How a Page Gets Ads
Promovolve targets content, so before a page can carry ads, the system has to know what the page is about. The interesting decision is when that happens: not on a crawl schedule, but the first time a reader shows up.
On-demand, reader-triggered
There is no crawler walking publisher sites. (One existed early on; it spent
its nightly budget re-reading pages nobody visited, and was deleted. The
crawler cluster role survives only as the host for landing-page analysis
workers.) Instead:
- The ad tag requests ads for a URL the server has never classified. The response carries empty slots and a freshness token of zero — send text.

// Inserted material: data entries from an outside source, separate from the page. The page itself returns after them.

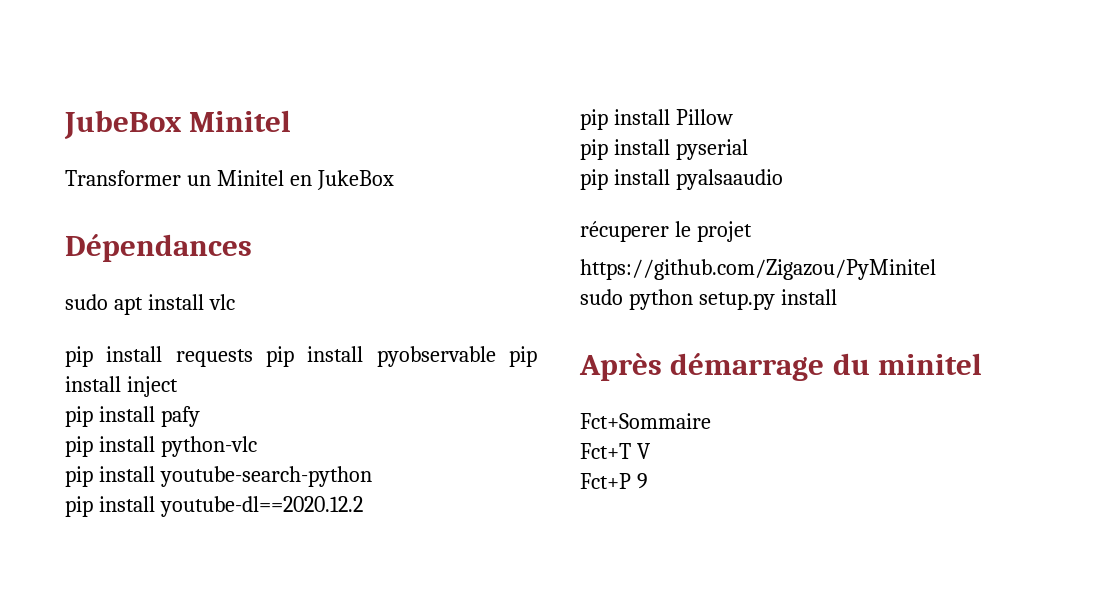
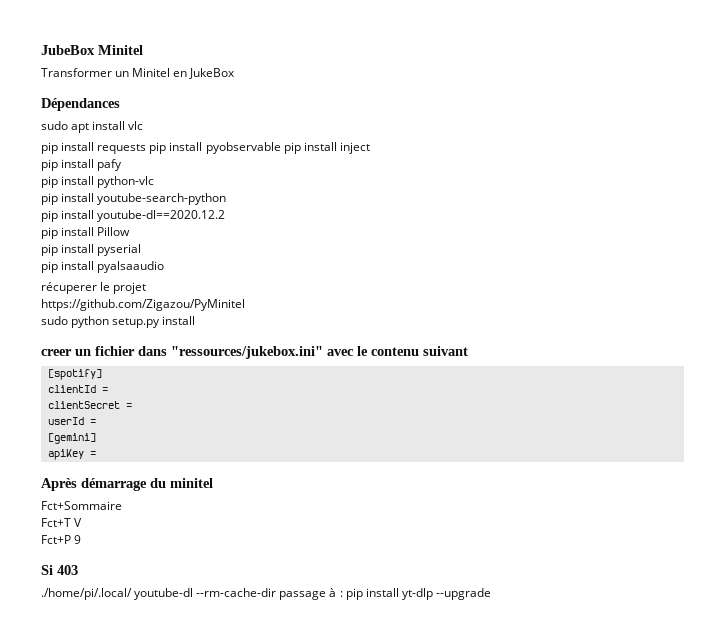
+ creer un fichier dans "ressources/jukebox.ini" avec le contenu suivant
+ [spotify]
+ clientId =
+ clientSecret =
+ userId =
+ [gemini]
+ apiKey =
+ Si 403
+ ./home/pi/.local/ youtube-dl --rm-cache-dir passage à : pip install yt-dlp --upgrade

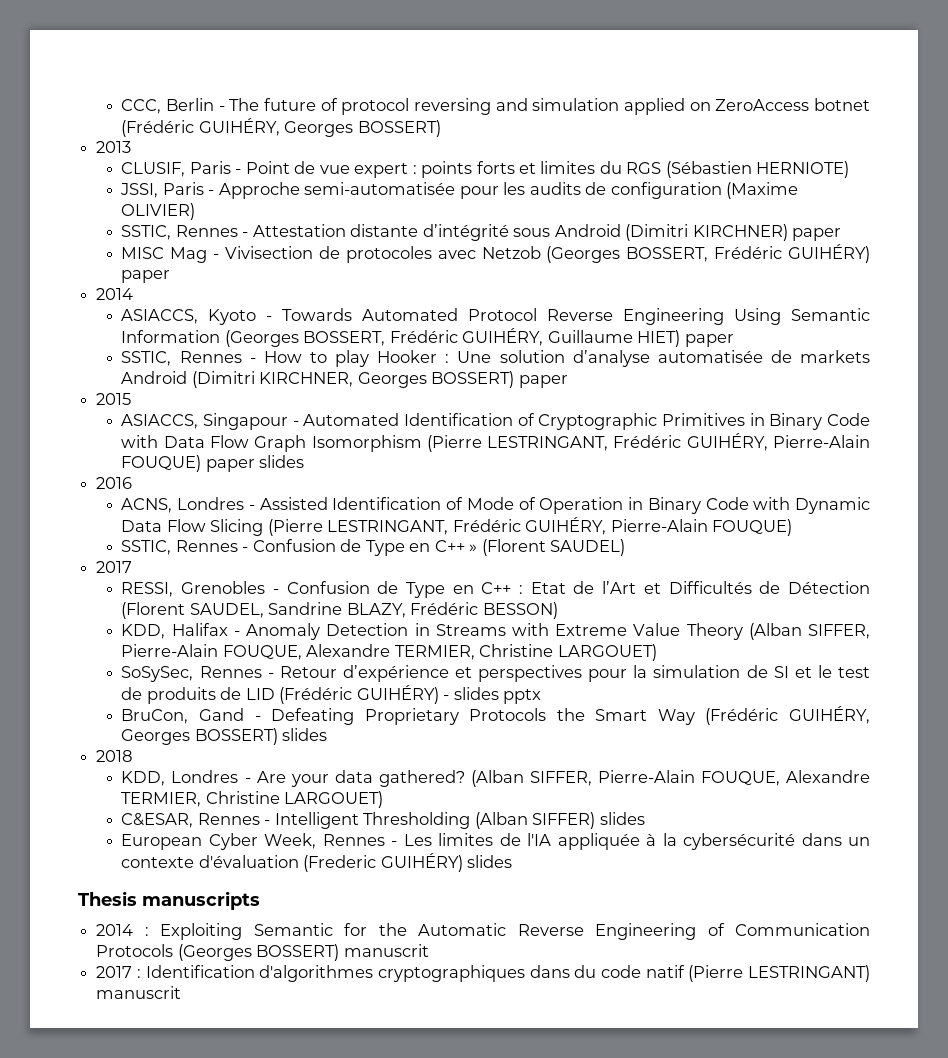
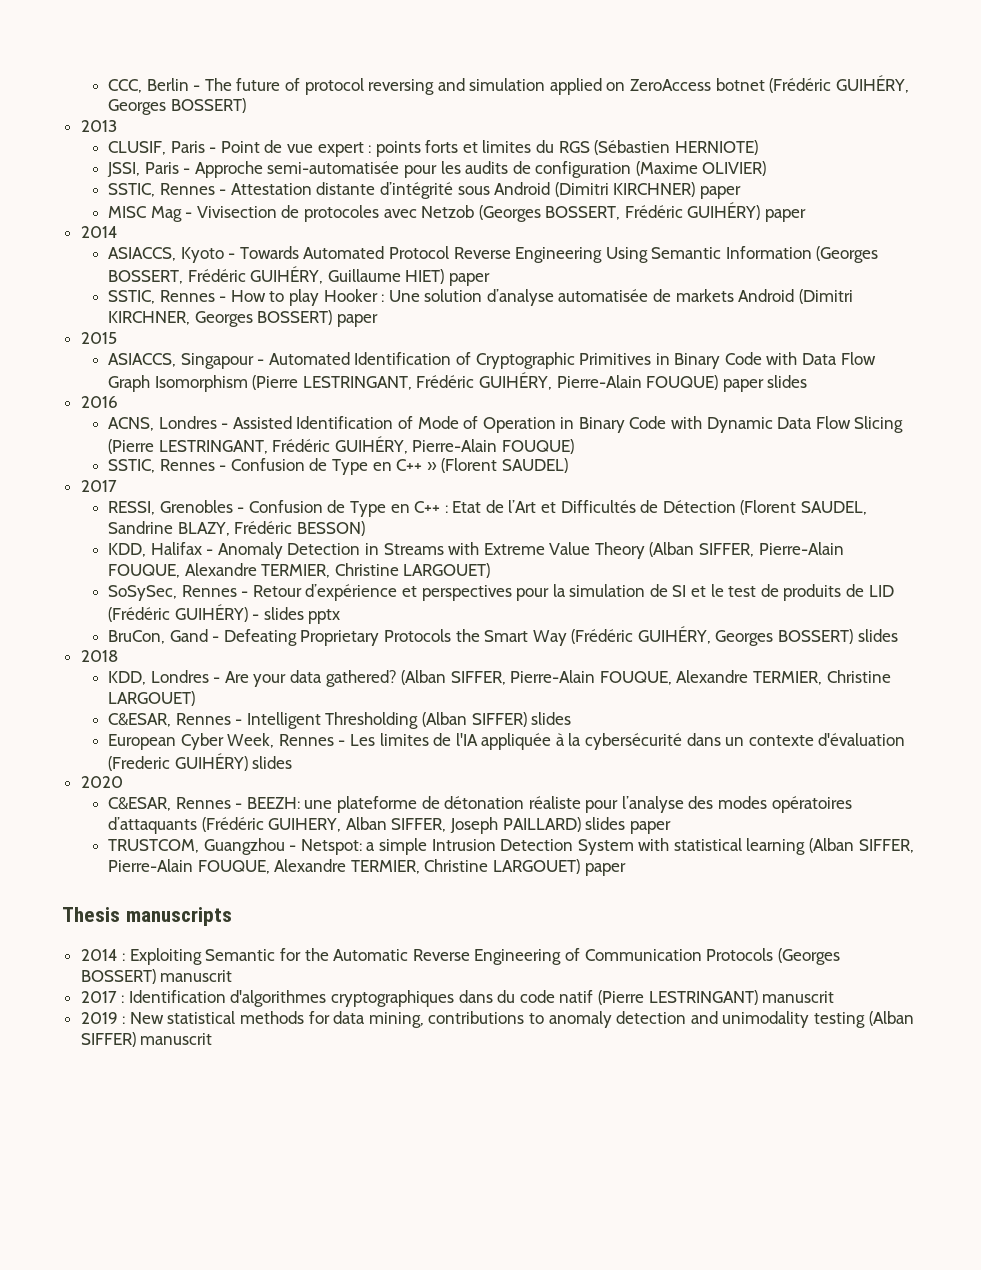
+ 2020
+ C&ESAR, Rennes - BEEZH: une plateforme de détonation réaliste pour l’analyse des modes opératoires d’attaquants (Frédéric GUIHERY, Alban SIFFER, Joseph PAILLARD) slides paper
+ TRUSTCOM, Guangzhou - Netspot: a simple Intrusion Detection System with statistical learning (Alban SIFFER, Pierre-Alain FOUQUE, Alexandre TERMIER, Christine LARGOUET) paper
+ 2019 : New statistical methods for data mining, contributions to anomaly detection and unimodality testing (Alban SIFFER) manuscrit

- The tag extracts the page’s readable text in the browser (bounded at
8,000 characters) and posts it to
/v1/classify-page, which answers202 Acceptedimmediately. Classification never blocks serving. - The site’s entity classifies the text with an LLM (Gemini, currently
gemini-2.5-flash) into IAB Content Taxonomy 3.0 categories — the top three, with confidence scores. Campaigns register their demand — the categories they want to buy — against the same taxonomy, so matching is a direct category lookup with ancestor expansion (a page about Baseball matches a campaign targeting Sports); there is no intermediate mapping layer.
The page that triggers classification gets no ads; every subsequent reader does. Pages classify exactly when readers prove they exist, and LLM cost is bounded by distinct fresh URLs, not by traffic: a single-flight guard in the site entity collapses a story’s burst of first visitors into one classification call.

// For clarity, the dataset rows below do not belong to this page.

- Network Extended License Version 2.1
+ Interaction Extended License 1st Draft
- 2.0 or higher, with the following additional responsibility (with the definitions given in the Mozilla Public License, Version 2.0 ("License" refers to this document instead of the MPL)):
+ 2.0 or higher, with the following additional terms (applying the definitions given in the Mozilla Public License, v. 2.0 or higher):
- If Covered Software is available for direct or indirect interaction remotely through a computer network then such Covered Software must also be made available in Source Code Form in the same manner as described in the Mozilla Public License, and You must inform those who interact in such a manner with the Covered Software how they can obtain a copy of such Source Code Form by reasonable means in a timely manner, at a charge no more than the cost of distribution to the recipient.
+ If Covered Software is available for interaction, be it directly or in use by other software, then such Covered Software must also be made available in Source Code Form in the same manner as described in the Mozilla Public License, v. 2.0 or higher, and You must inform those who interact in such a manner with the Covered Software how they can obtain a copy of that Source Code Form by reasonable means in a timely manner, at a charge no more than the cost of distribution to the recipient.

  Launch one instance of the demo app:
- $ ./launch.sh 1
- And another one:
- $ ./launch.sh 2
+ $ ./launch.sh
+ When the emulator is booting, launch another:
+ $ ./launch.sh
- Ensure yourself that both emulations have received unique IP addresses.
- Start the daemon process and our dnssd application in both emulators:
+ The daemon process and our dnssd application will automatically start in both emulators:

Freshness, not publish dates
A classification is valid for the site’s classification freshness window — 48 hours by default. This is a TTL on the classification, not a check on the article’s publication date; nothing in the system reads publish dates at all.
Every serve response carries reclassifyInMs, the token that drives the
loop. While positive, the ad tag sends nothing. When it lapses, the next
visit re-submits the text, and a fresh classification opens a fresh window.
The consequences:
- Evergreen content keeps serving. A three-year-old article with live readers re-classifies every 48 hours forever.
- Dead pages expire. A page whose traffic stops falls out of every cache — the auctioneer prunes classifications past the window every five minutes. State is bounded by what readers actually visit.
- Content drift is caught. An edited article gets re-read within a window.
Built to survive restarts and outages
Classifications are persisted in the site’s durable entity and replayed to the auction layer three ways: on entity recovery, when a fresh auctioneer announces itself (a restarted auctioneer starts with an empty page cache and must be re-taught), and on a five-minute refresh tick. The replay is idempotent — a same-or-older timestamp is ignored — so the paths can overlap harmlessly. A cluster restart therefore heals itself: within moments the auctioneers relearn every fresh page and re-run their auctions.
The LLM call itself is wrapped in a circuit breaker (five consecutive failures open it for thirty seconds) and a token-bucket rate limiter sized to the API tier. A failed classification just releases the single-flight slot; the next reader retries. The serving path never waits on a model.